The Story
Why it exists.
The beginning
Prêt à pruner, ready to prune. It's a phrase borrowed from gardening manuals, a straightforward instruction that carries unexpected weight when applied to fragrance. Valery Sokolov titled this scent in French, which gives the phrase a certain precision and literary edge. The idea underneath is simple: cutting back becomes an act of care rather than destruction. That tension between restraint and ripeness became the fragrance itself, a study in knowing when to hold back and when to let something grow. The scent captures that moment of purposeful reduction, where the decision to remove is just as important as what remains. It balances the urge to add with the wisdom of subtraction, letting each note breathe rather than compete.

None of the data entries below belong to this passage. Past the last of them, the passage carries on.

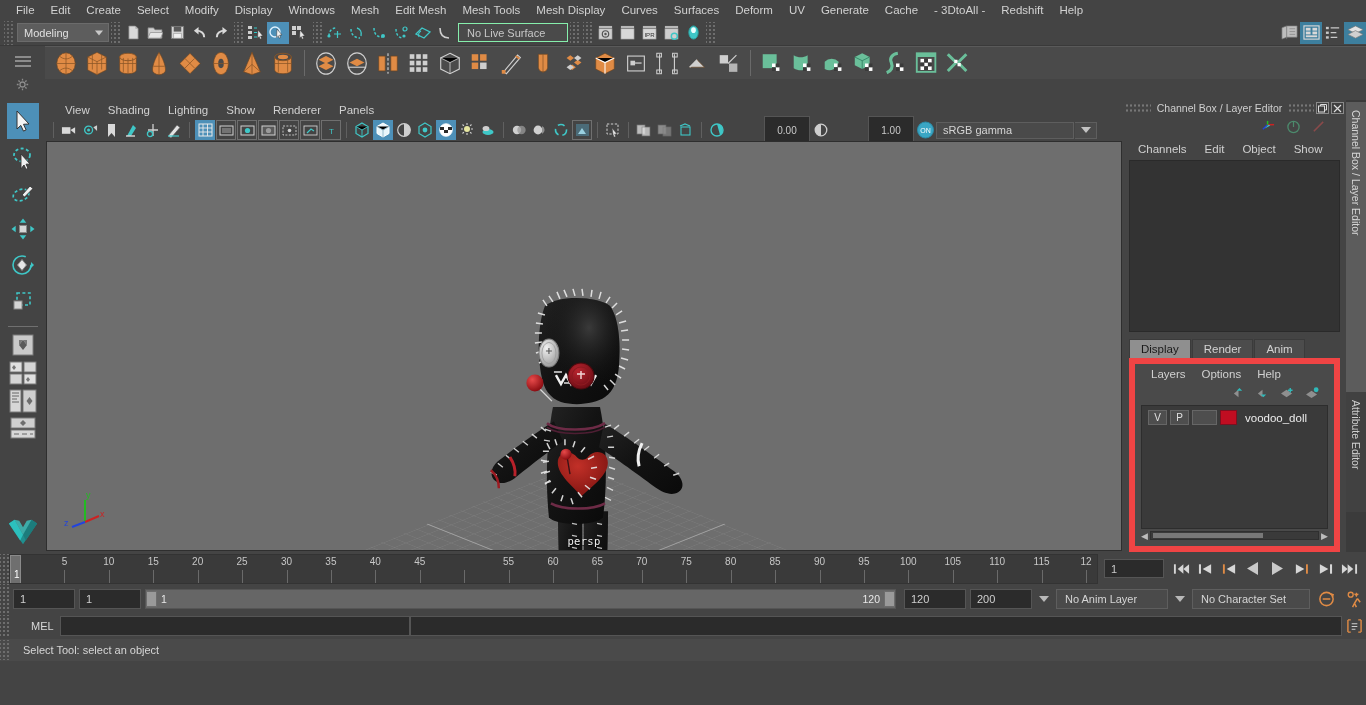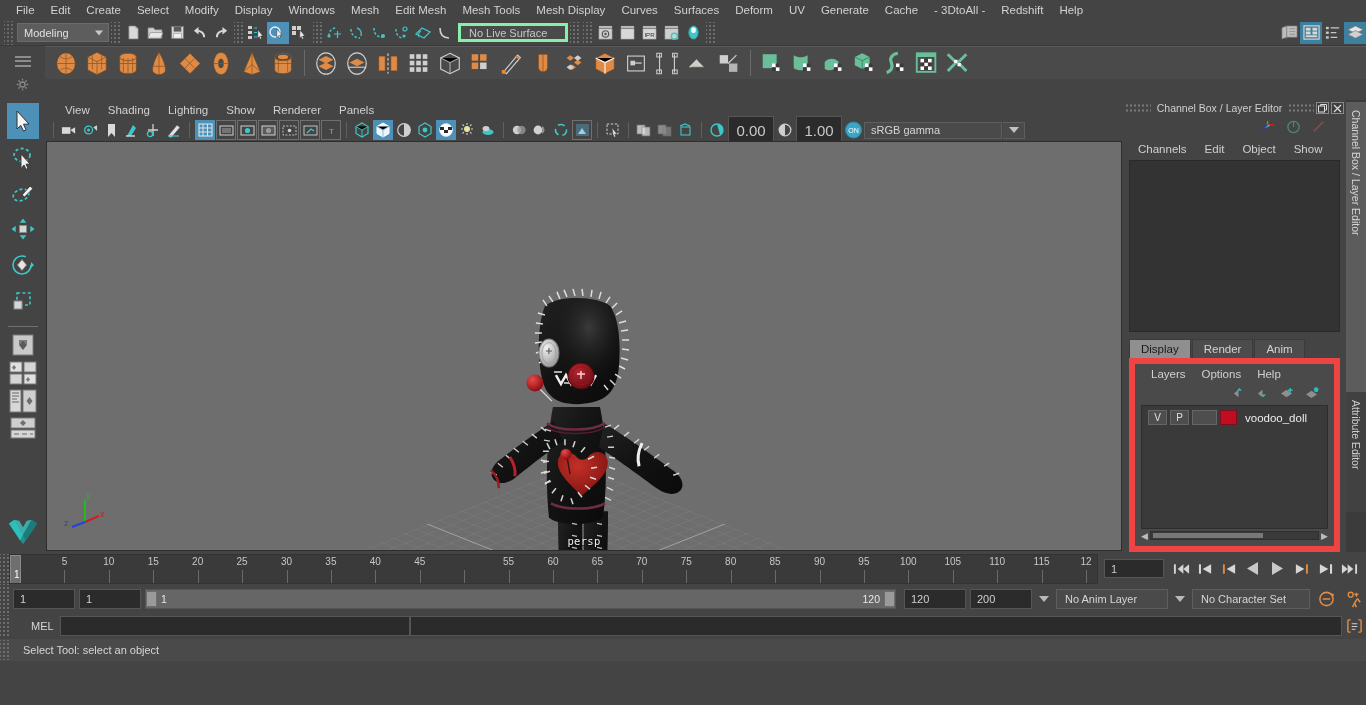--- a/index.html
+++ b/index.html
@@ -57,7 +57,7 @@
   .tb-btn.on { background: #4d90b8; }
   .tb-btn.on2 { background: #3d7f9e; }
   .live-surface {
-    height: 19px; min-width: 110px; background: #4a4a4a; border: 3px solid #86efac;
+    height: 19px; min-width: 110px; background: #4a4a4a; border: 1px solid #86efac;
     color: #c7c7c7; font-size: 11px; display: flex; align-items: center;
     padding: 0 8px; margin-left: 2px;
   }

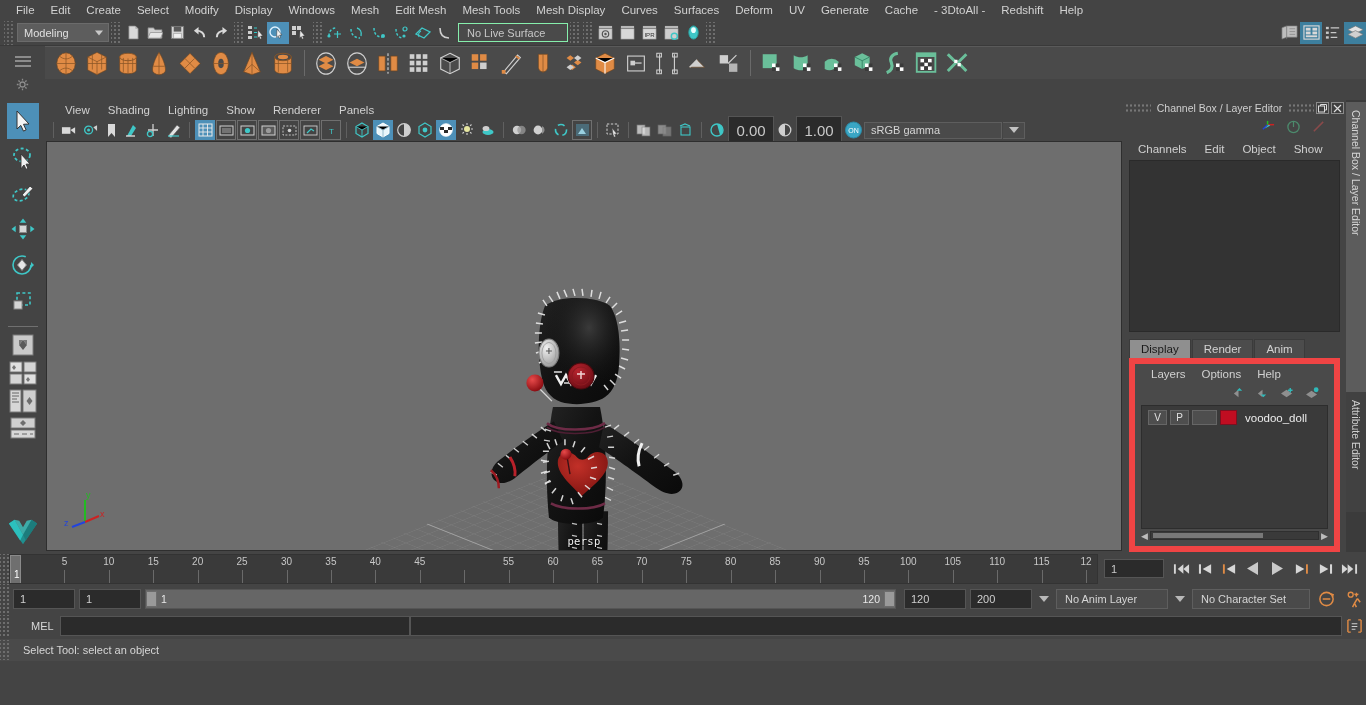--- a/index.html
+++ b/index.html
@@ -121,8 +121,8 @@
   .vtsep { width: 1px; height: 16px; background: #606060; margin: 0 4px; flex:0 0 1px;}
   .numbox {
     width: 46px; height: 28px; background: #2b2b2b; border: 1px solid #555;
-    color: #c9c9c9; font-size: 15px; display: flex; align-items: center;
-    justify-content: center; flex: 0 0 46px;
+    color: #c9c9c9; font-size: 10px; display: flex; align-items: center;
+    justify-content: center; flex: 0 0 46px; margin-left: 36px;
   }
   .gamma-box {
     width: 138px; height: 17px; background: #4a4a4a; border: 1px solid #5e5e5e;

Fig leaf is the star here. It's green in the way that crushed stems are green, that sap is green, that the first cut into a plant releases something sharp and almost medicinal. Combined with plum, which adds a dark, wine-like sweetness rather than the fresh bite of a just-eaten plum, the composition avoids the obvious. Sandalwood doesn't amplify the sweetness. It redirects it, wrapping the fruit in something warm and slightly creamy that keeps everything grounded long after the green note fades.
The evolution
The opening is bright and green, fig leaf leading with that characteristic sap-bright bite. The plum emerges more fully as the scent develops, adding dark sweetness that never tips into jam. The sandalwood asserts itself over time, shifting the composition from botanical to warm. The drydown settles into something close to the skin, with powdery wood and skin-warmth that lingers. The overall impression is of a fragrance that moves through its notes deliberately, each phase revealing a different aspect of the same idea. It's intimate rather than room-filling, the kind of scent you notice when you're close to someone.
Cultural impact
#409 Prêt à pruner offers a different approach to fig than many mainstream fragrances. The sparse note pyramid, fig leaf, plum, fig, sandalwood, reflects a philosophy that fewer ingredients can create more complex conversations. This fragrance works with restraint, letting each note appear and fade on its own terms rather than layering everything into a dense, uniform cloud. The result feels more like an olfactory study than a commercial product, something you smell and then think about, rather than simply detect. It's the kind of scent that invites conversation about what perfume can be.